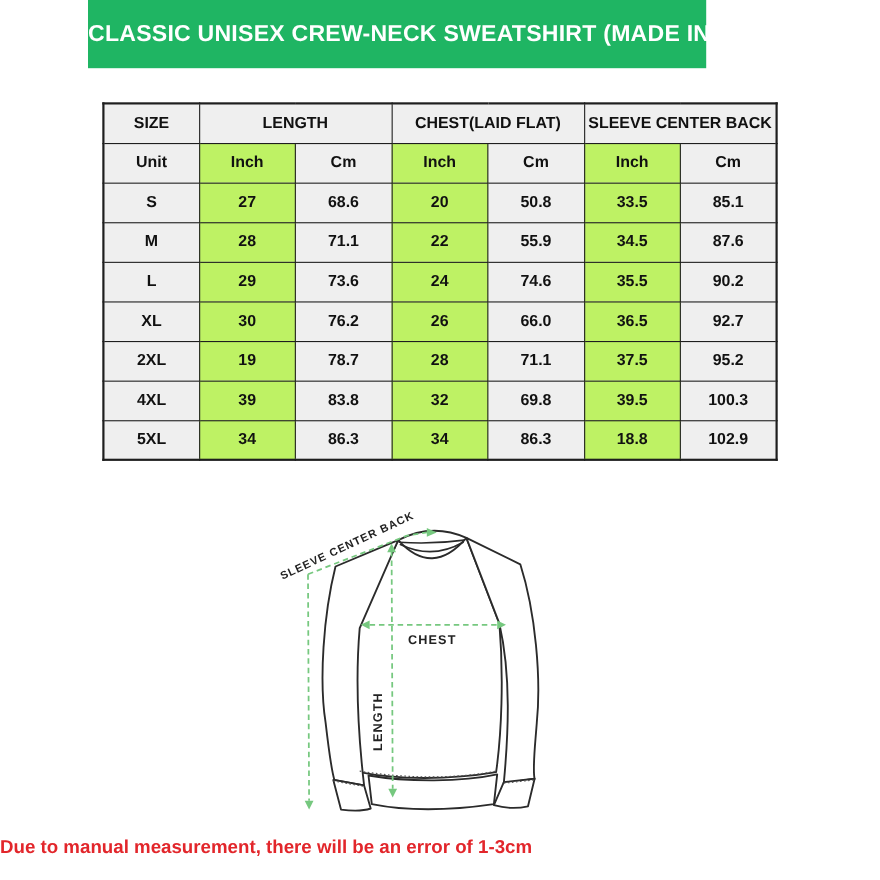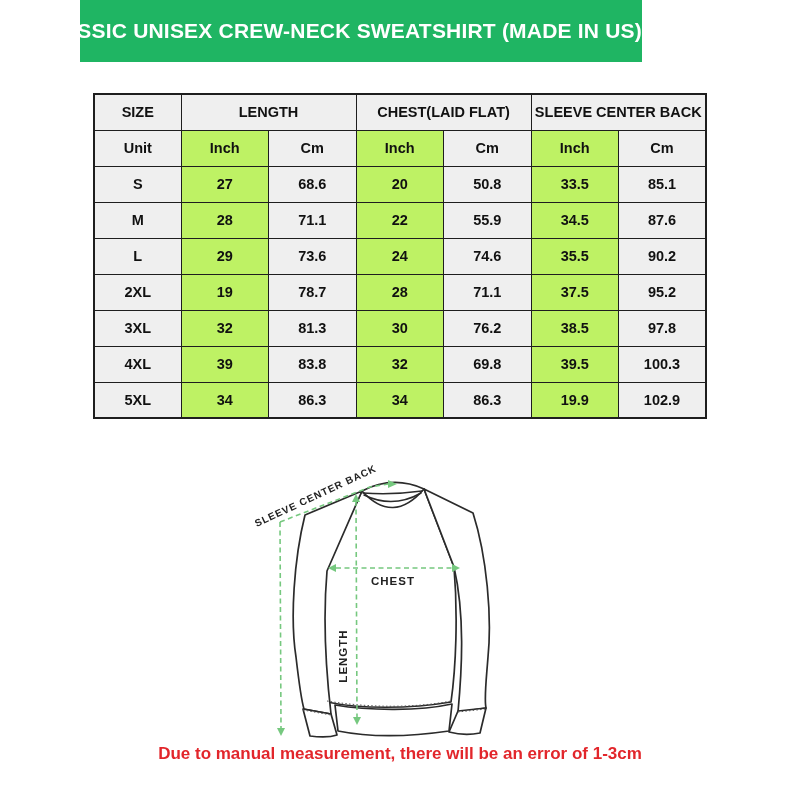--- a/index.html
+++ b/index.html
@@ -17,7 +17,7 @@
   }
   .header-bar{
     position:absolute;left:80px;top:0;width:562px;height:62px;
-    background:var(--accent);display:flex;align-items:center;justify-content:flex-end;
+    background:var(--accent);display:flex;align-items:center;justify-content:flex-start;
   }
   .header-bar h1{
     margin:0;color:#ffffff;font-size:21px;font-weight:700;letter-spacing:.2px;white-space:nowrap;

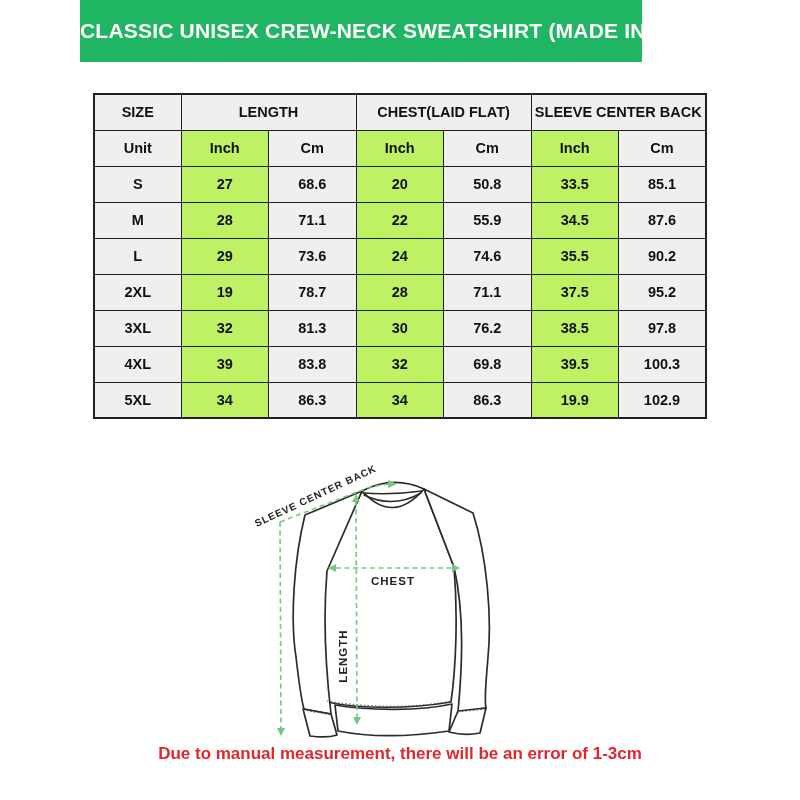--- a/index.html
+++ b/index.html
@@ -111,6 +111,15 @@
         <td class="gray">90.2</td>
       </tr>
       <tr>
+        <td class="gray">XL</td>
+        <td class="white">30</td>
+        <td class="gray">76.2</td>
+        <td class="white">26</td>
+        <td class="gray">66.0</td>
+        <td class="white">36.5</td>
+        <td class="gray">92.7</td>
+      </tr>
+      <tr>
         <td class="gray">2XL</td>
         <td class="white">19</td>
         <td class="gray">78.7</td>

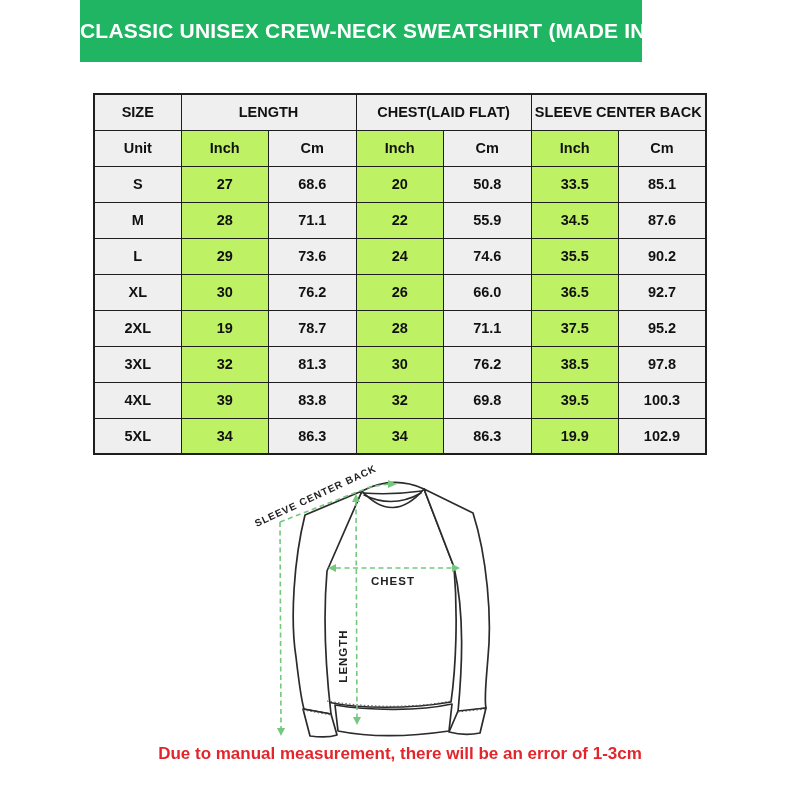--- a/index.html
+++ b/index.html
@@ -129,15 +129,6 @@
         <td class="gray">95.2</td>
       </tr>
       <tr>
-        <td class="gray">3XL</td>
-        <td class="white">32</td>
-        <td class="gray">81.3</td>
-        <td class="white">30</td>
-        <td class="gray">76.2</td>
-        <td class="white">38.5</td>
-        <td class="gray">97.8</td>
-      </tr>
-      <tr>
         <td class="gray">4XL</td>
         <td class="white">39</td>
         <td class="gray">83.8</td>

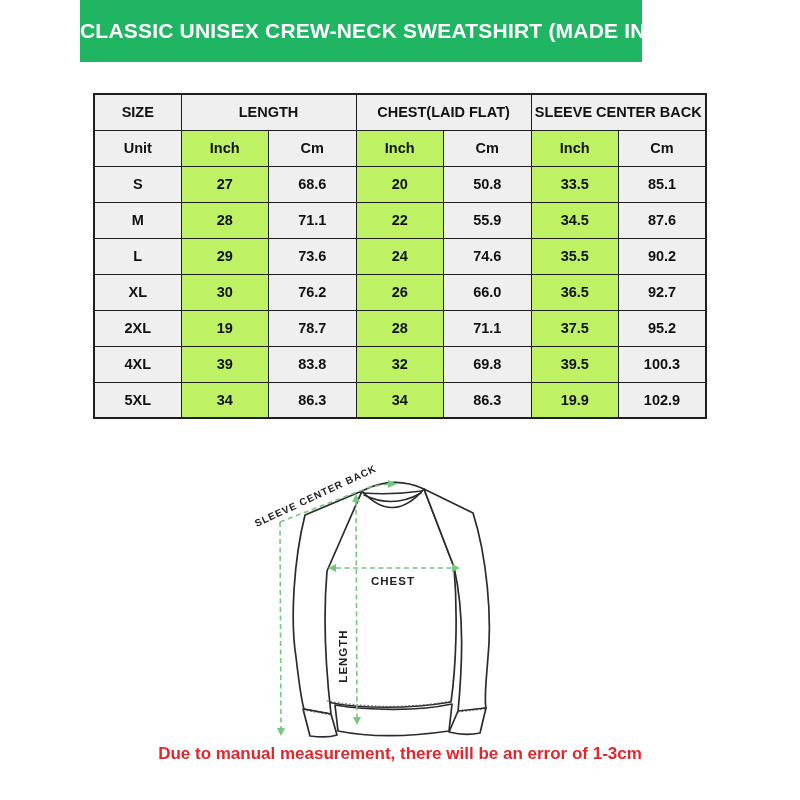--- a/index.html
+++ b/index.html
@@ -143,7 +143,7 @@
         <td class="gray">86.3</td>
         <td class="white">34</td>
         <td class="gray">86.3</td>
-        <td class="white">19.9</td>
+        <td class="white">18.8</td>
         <td class="gray">102.9</td>
       </tr>
     </tbody>

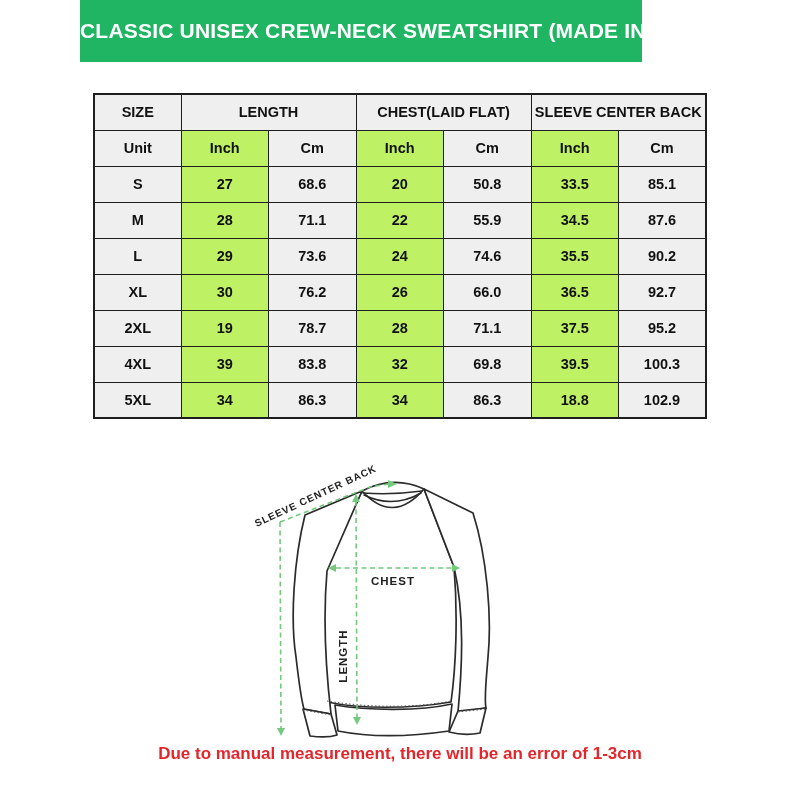--- a/index.html
+++ b/index.html
@@ -44,7 +44,7 @@
   .measure-head{fill:var(--measure-green);stroke:none;}
   .measure-label{fill:#222;font-weight:700;letter-spacing:1px;}
   .footer-note{
-    position:absolute;left:0;top:744px;width:800px;text-align:center;
+    position:absolute;left:0;top:760px;width:800px;
     color:var(--note-red);font-size:17px;font-weight:700;
   }
 </style>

* * *

_TRY IT_
Set down every record exactly as written, but drop the pictures.

_OUTPUT FOR THIS EXERCISE_
--- a/index.html
+++ b/index.html
@@ -17,7 +17,7 @@
   }
   .header-bar{
     position:absolute;left:80px;top:0;width:562px;height:62px;
-    background:var(--accent);display:flex;align-items:center;justify-content:flex-end;
+    background:var(--accent);display:flex;align-items:center;justify-content:flex-start;
   }
   .header-bar h1{
     margin:0;color:#ffffff;font-size:21px;font-weight:700;letter-spacing:.2px;white-space:nowrap;

--- a/index.html
+++ b/index.html
@@ -111,6 +111,15 @@
         <td class="gray">90.2</td>
       </tr>
       <tr>
+        <td class="gray">XL</td>
+        <td class="white">30</td>
+        <td class="gray">76.2</td>
+        <td class="white">26</td>
+        <td class="gray">66.0</td>
+        <td class="white">36.5</td>
+        <td class="gray">92.7</td>
+      </tr>
+      <tr>
         <td class="gray">2XL</td>
         <td class="white">19</td>
         <td class="gray">78.7</td>

--- a/index.html
+++ b/index.html
@@ -129,15 +129,6 @@
         <td class="gray">95.2</td>
       </tr>
       <tr>
-        <td class="gray">3XL</td>
-        <td class="white">32</td>
-        <td class="gray">81.3</td>
-        <td class="white">30</td>
-        <td class="gray">76.2</td>
-        <td class="white">38.5</td>
-        <td class="gray">97.8</td>
-      </tr>
-      <tr>
         <td class="gray">4XL</td>
         <td class="white">39</td>
         <td class="gray">83.8</td>

--- a/index.html
+++ b/index.html
@@ -143,7 +143,7 @@
         <td class="gray">86.3</td>
         <td class="white">34</td>
         <td class="gray">86.3</td>
-        <td class="white">19.9</td>
+        <td class="white">18.8</td>
         <td class="gray">102.9</td>
       </tr>
     </tbody>

--- a/index.html
+++ b/index.html
@@ -44,7 +44,7 @@
   .measure-head{fill:var(--measure-green);stroke:none;}
   .measure-label{fill:#222;font-weight:700;letter-spacing:1px;}
   .footer-note{
-    position:absolute;left:0;top:744px;width:800px;text-align:center;
+    position:absolute;left:0;top:760px;width:800px;
     color:var(--note-red);font-size:17px;font-weight:700;
   }
 </style>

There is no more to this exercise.